Someone fired shots at the museum in Triangle, Va., between 9 p.m. Thursday and 6 a.m. Friday. It is the second time in less than two weeks someone has shot at the museum. Someone also recently shot at the Pentagon and a military recruiting center.

Th e FBI has said the first three shootings are connected, and investigators say they assume the fourth is connected as well.

FBI spokeswoman Katherine Schweit said the bureau believes the unknown shooter does not want to hurt anyone.

"This guy hasn't hurt anybody. We don't think he wants to. We're hoping that he'll turn himself in."

The FBI is urging a gunman to surrender to authorities.

Prince William County Police spokeswoman First Sgt.
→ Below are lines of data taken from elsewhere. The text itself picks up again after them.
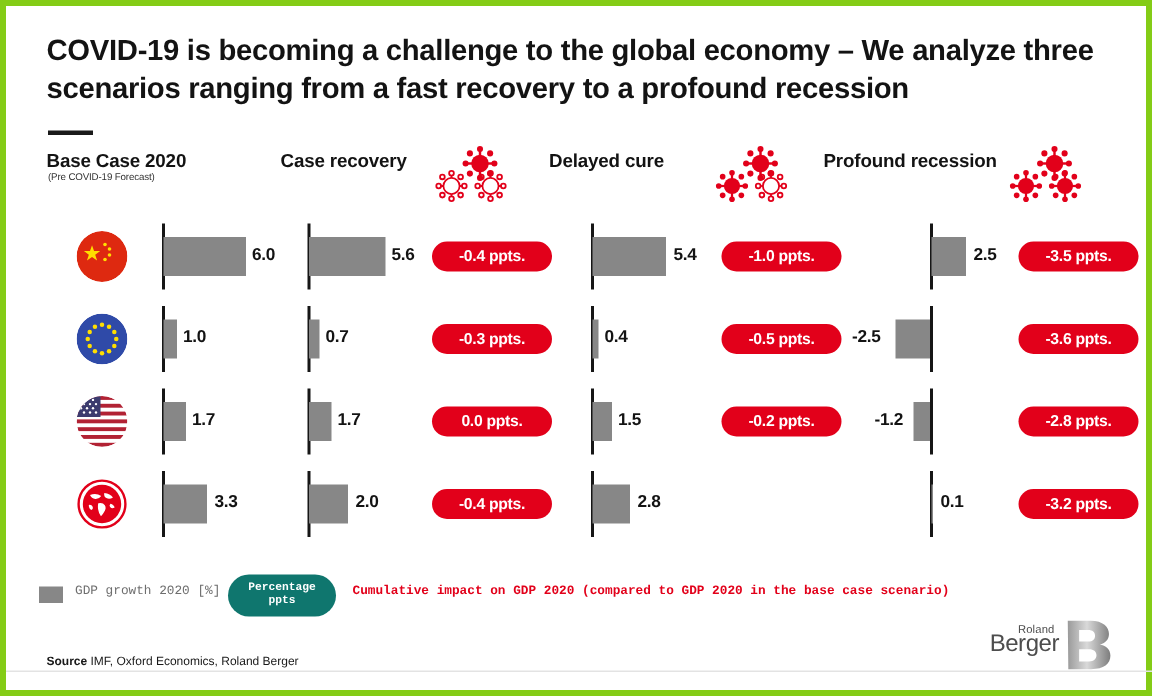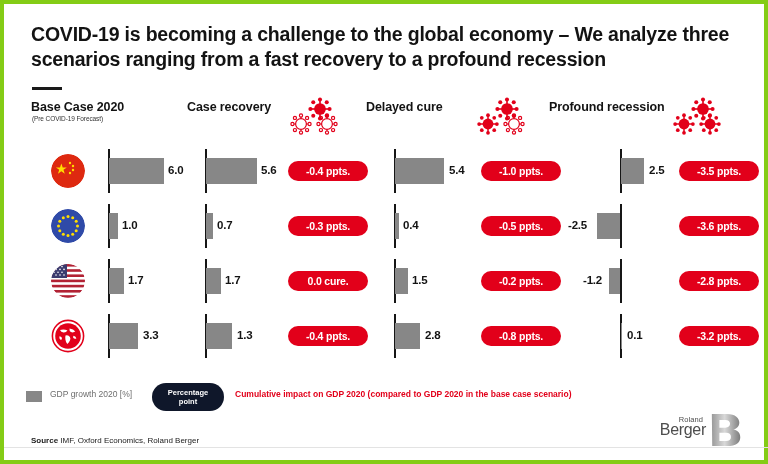--- a/index.html
+++ b/index.html
@@ -384,7 +384,7 @@
     <div class="axis" style="left:185px;"></div>
     <div class="bar" style="left:186px;width:15px;"></div>
     <div class="bar-label" style="left:205px;">1.7</div>
-    <div class="pill" style="left:268px;">0.0 cure.</div>
+    <div class="pill" style="left:268px;">0.0 ppts.</div>
 
     <div class="axis" style="left:374px;"></div>
     <div class="bar" style="left:375px;width:13px;"></div>

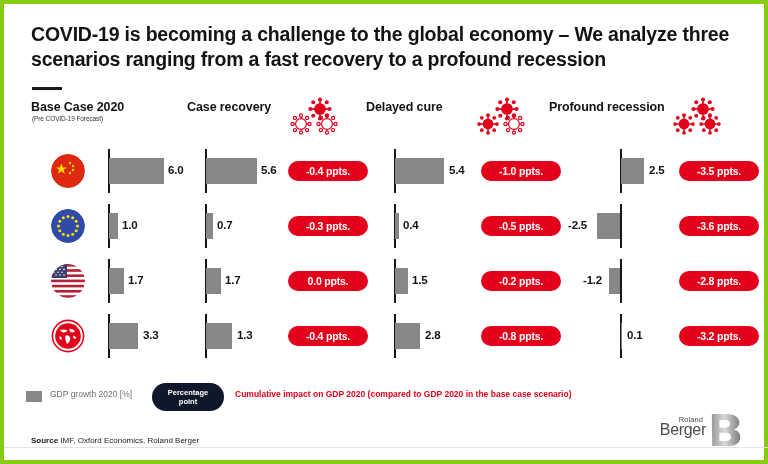--- a/index.html
+++ b/index.html
@@ -417,7 +417,7 @@
 
     <div class="axis" style="left:185px;"></div>
     <div class="bar" style="left:186px;width:26px;"></div>
-    <div class="bar-label" style="left:217px;">1.3</div>
+    <div class="bar-label" style="left:217px;">2.0</div>
     <div class="pill" style="left:268px;">-0.4 ppts.</div>
 
     <div class="axis" style="left:374px;"></div>

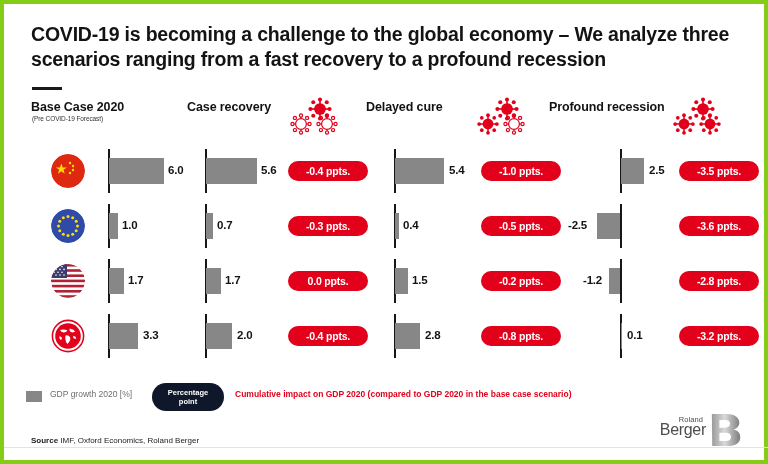--- a/index.html
+++ b/index.html
@@ -423,7 +423,6 @@
     <div class="axis" style="left:374px;"></div>
     <div class="bar" style="left:375px;width:25px;"></div>
     <div class="bar-label" style="left:405px;">2.8</div>
-    <div class="pill" style="left:461px;">-0.8 ppts.</div>
 
     <div class="axis" style="left:600px;"></div>
     <div class="bar" style="left:601px;width:1px;"></div>

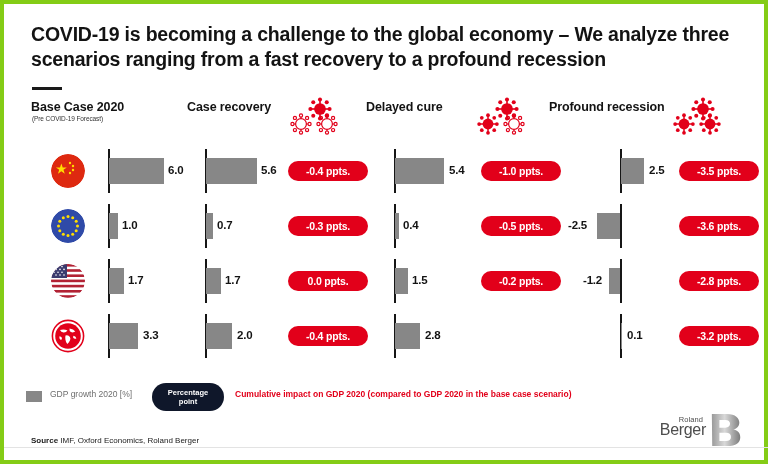--- a/index.html
+++ b/index.html
@@ -64,7 +64,7 @@
   }
 
   
-  .legend{position:absolute;left:22px;top:381px;width:724px;height:26px;}
+  .legend{position:absolute;left:22px;top:381px;width:724px;height:26px;font-family:Liberation Mono, monospace;}
   .legend-swatch{position:absolute;left:0;top:6px;width:16px;height:11px;background:#878787;}
   .legend-text{
     position:absolute;left:24px;top:4px;font-size:8.5px;color:#6e6e6e;white-space:nowrap;

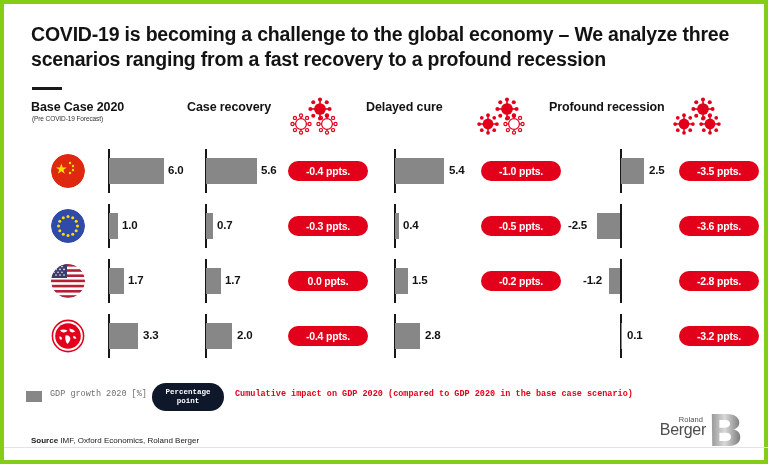--- a/index.html
+++ b/index.html
@@ -71,7 +71,7 @@
   }
   .legend-pill{
     position:absolute;left:126px;top:-2px;width:72px;height:28px;border-radius:14px;
-    background:#0f172a;color:#fff;font-size:7.5px;font-weight:bold;line-height:9.5px;
+    background:#0f766e;color:#fff;font-size:7.5px;font-weight:bold;line-height:9.5px;
     display:flex;align-items:center;justify-content:center;text-align:center;
   }
   .legend-red{

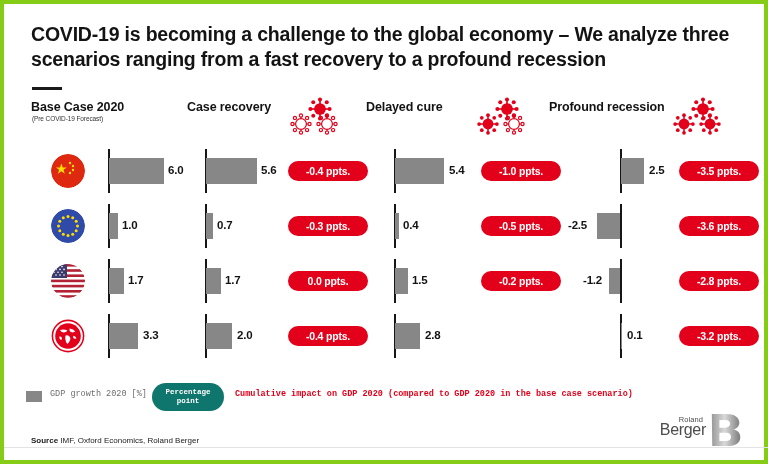--- a/index.html
+++ b/index.html
@@ -436,7 +436,7 @@
     <div class="legend-pill">
       <div>
         <div>Percentage</div>
-        <div>point</div>
+        <div>ppts</div>
       </div>
     </div>
     <div class="legend-red">Cumulative impact on GDP 2020 (compared to GDP 2020 in the base case scenario)</div>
Kim Chinn said multiple shots were fired sometime after the museum closed.

The incident was just hours after the FBI linked Tuesday night's shooting at a Marine recruiting center in Chantilly, Va., with two similar cases in the state — including an earlier incident at the museum and at the Pentagon.

The conclusion was based on testing of evidence at the FBI Laboratory in Quantico, Va., the FBI said in a statement.

Meantime, the Pentagon said it was tightening security for this weekend's Marine Corps marathon in the wake of the shootings. More than 30,000 marathon runners will be speeding right by the Defense Department headquarters on Sunday.

"The Pentagon force protection agency will probably have a larger presence than normally for these activities this weekend," Colonel Dave Lapan told reporters.

The Pentagon was one of the targets of the Sept. 11, 2001, attacks, and in March a gunman shot and wounded two security officers near a Pentagon entrance.

Previous shootingsBullet holes were first discovered Oct. 17 in windows of the National Museum of the Marine Corps in Triangle, Va., 30 miles south of the Pentagon, but none of the museum's artifacts was injured.

Two days later, shots were fired into two windows at the sprawling Defense Department across the Potomac River in suburban Virginia. Just before 5 a.m. on Oct. 19, officers at the Pentagon reported hearing shots in the area of the south parking lot. Fragments of two bullets were found embedded in windows on the third and fourth floors. They shattered but didn't penetrate the reinforced-glass windows, which were part of unoccupied offices. Four other bullets struck the Pentagon's façade.

A third military office — a Marine Corps recruiting station in Chantilly, Va., outside Washington — was shot at late Monday night or early Tuesday. Property damage at the Marine recruiting office at 13881 Metro Tech Drive was reported at about 8:30 a.m. Tuesday when an employee discovered two bullet holes in a window.